Chevron Australia awarded a $400 million contract last month to General Electric (GE) for the world’s largest carbon capture and storage (CCS) project off the West Australia coast’s Gorgon natural gas field. Chevron estimates the CCS project will sequester four times more carbon than any other project. The project is a joint operation with the Australian subsidiaries of ExxonMobil and Shell, and is estimated to cost about AUD$43 billion for first phase of development. The Gorgon field is believed to contain about 40 trillion cubic feet of gas, about eight percent of the current global capacity.
GE will supply six units capable of injecting captured carbon 1.3 km underground the Gorgon field. GE will also supply three refrigerant units that will chill and pump 15 million tons of natural gas a year from the Gorgon field through subsea and underground pipelines to gas treatment and liquefaction facilities on Barrow Island off Australian coast. Before liquefaction, the carbon will be taken out of the natural gas and injected into depleted natural gas wells.
Claudi Santiago, president and chief executive of GE’s Oil and Gas division said the “technologically complex project… will deliver cleaner energy on an unprecedented scale.”

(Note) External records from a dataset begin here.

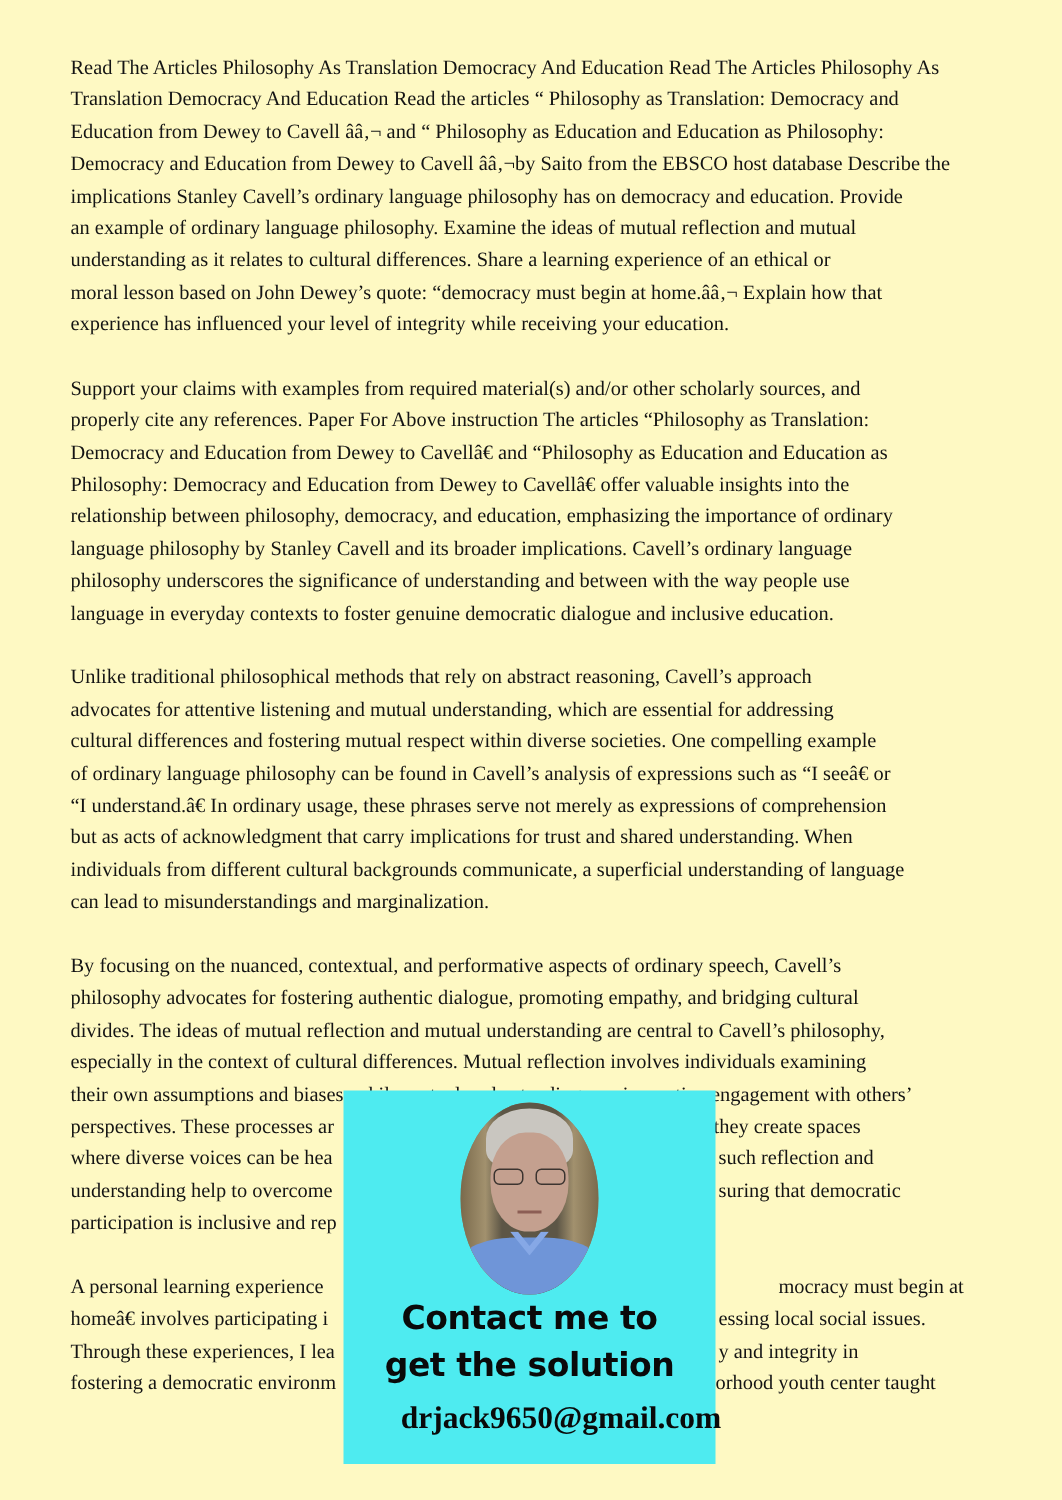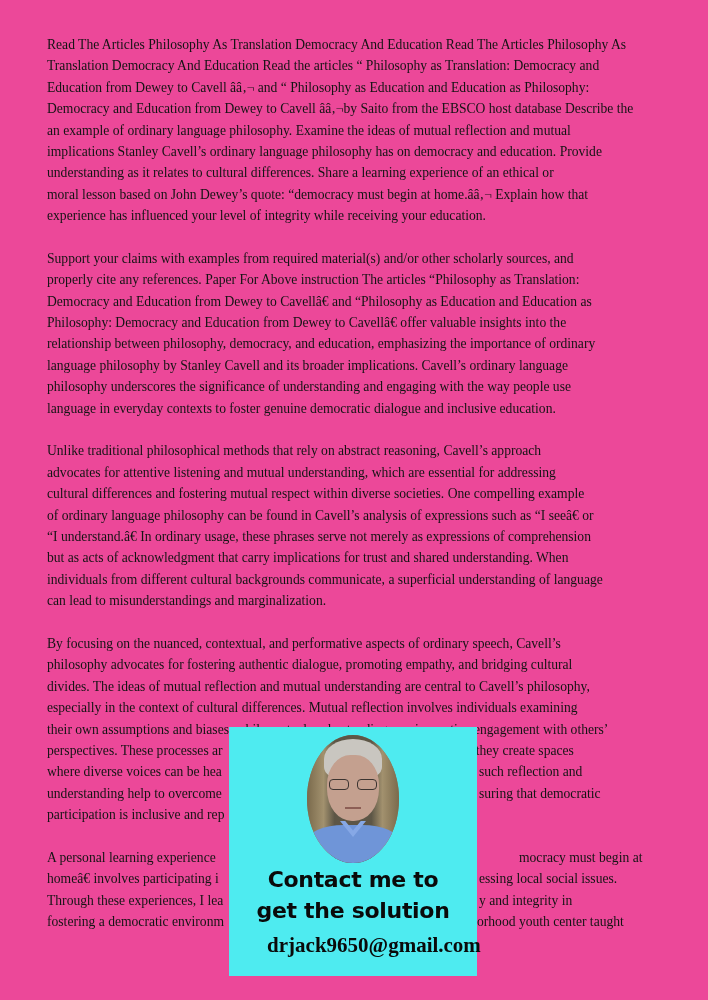"Read The Articles Philosophy As" .page { background: #ec4899 -> #fef9c3 }
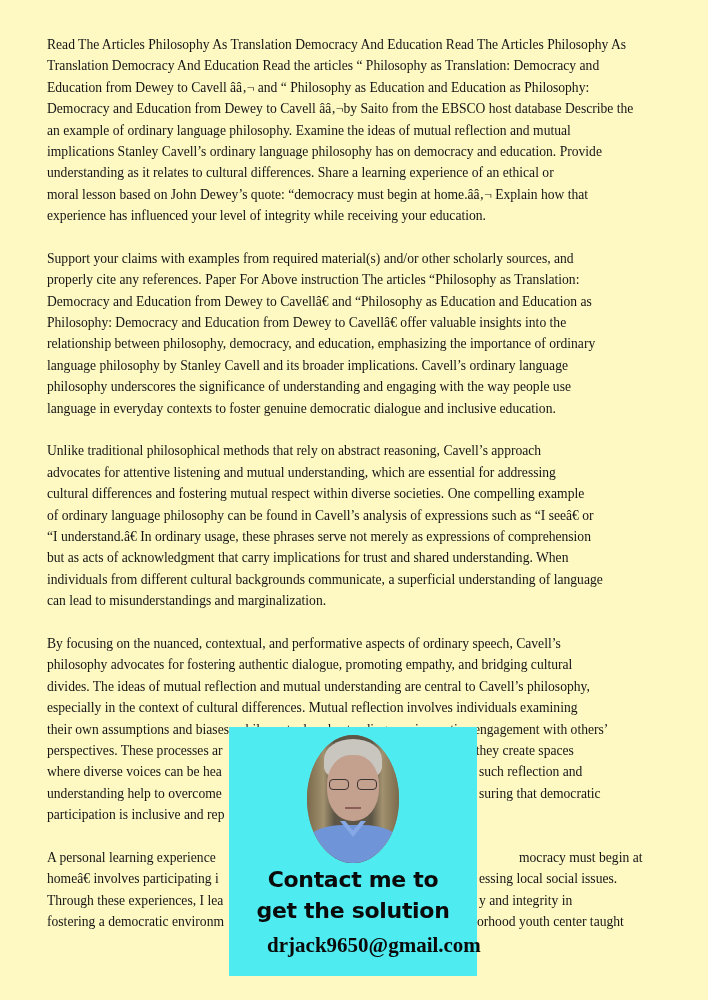"an example of ordinary language" span.line { order: before "implications Stanley Cavell’s ordinary" -> after "implications Stanley Cavell’s ordinary" }
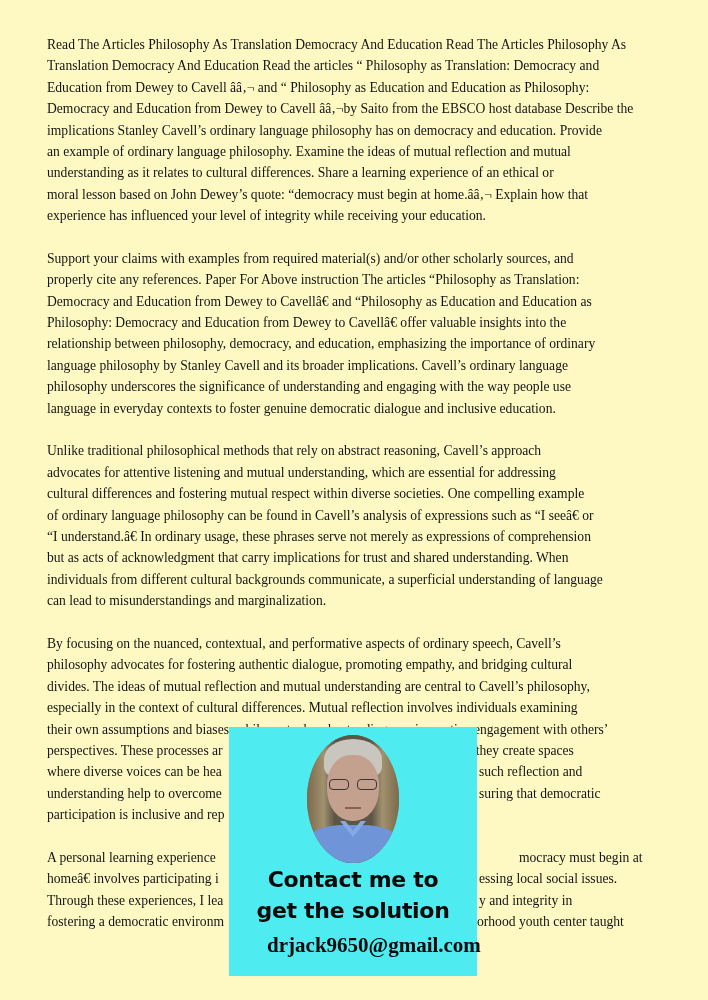"philosophy underscores the significance" span.line { text: engaging -> between }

“Gorgon will supply cleaner burning natural gas for the growing Asia-Pacific and Australian markets, create thousands of jobs, and generate substantial revenue for Australia,” said Jim Blackwell, president, Chevron Asia Pacific exploration and production.
CCS has many critics
The West Australia branch of World Wildlife Federation (WWF) opposes the Gorgon CCS project. WWF’s Paul Gamblin said, “We believe it is a substantial threat to one of Western Australia’s most important environmental icons. It’s one of the last places, last sanctuaries for those marsupials, marsupials that are now extinct on the mainland.”
Sophie Galharret, of France’s Institute of Sustainable Development and International Relations (IDDRI) is concerned about the risks of CCS projects. “If the commercial use of carbon capture and storage fails for technical or economic reasons, we won’t know until 2015 to 2020. If it fails, Europe would have very little time to readapt its emissions reduction strategies,” said Galharret.
Brian Bjordal, director of Norway’s state-run company Gassco is also concerned about the risks involved with CCS. “At the circus, the audience incites the trapeze artist to jump. But if they were in his place, nobody in the audience would jump,” Bjordal said.
Other critics think CCS projects encourage fossil-fuel production. “Ultimately, CCS still promotes a fossil-fuel economy,” said Rebecca Harms, the vice-chair of the Greens/European Free Alliance group in the European Parliament. “We can’t be giving public money to oil and coal companies to help them use more oil and coal.”
Geologist Gabriela von Goerne, of the German branch of Greenpeace criticized CCS, said, “The main objective to mitigate climate change should be cutting carbon dioxide emissions at point of origin,” von Goerne said. “By reducing fossil fuel consumption, the demand naturally shifts toward energy sources that don’t produce carbon dioxide, like solar, wind and hydro energy.”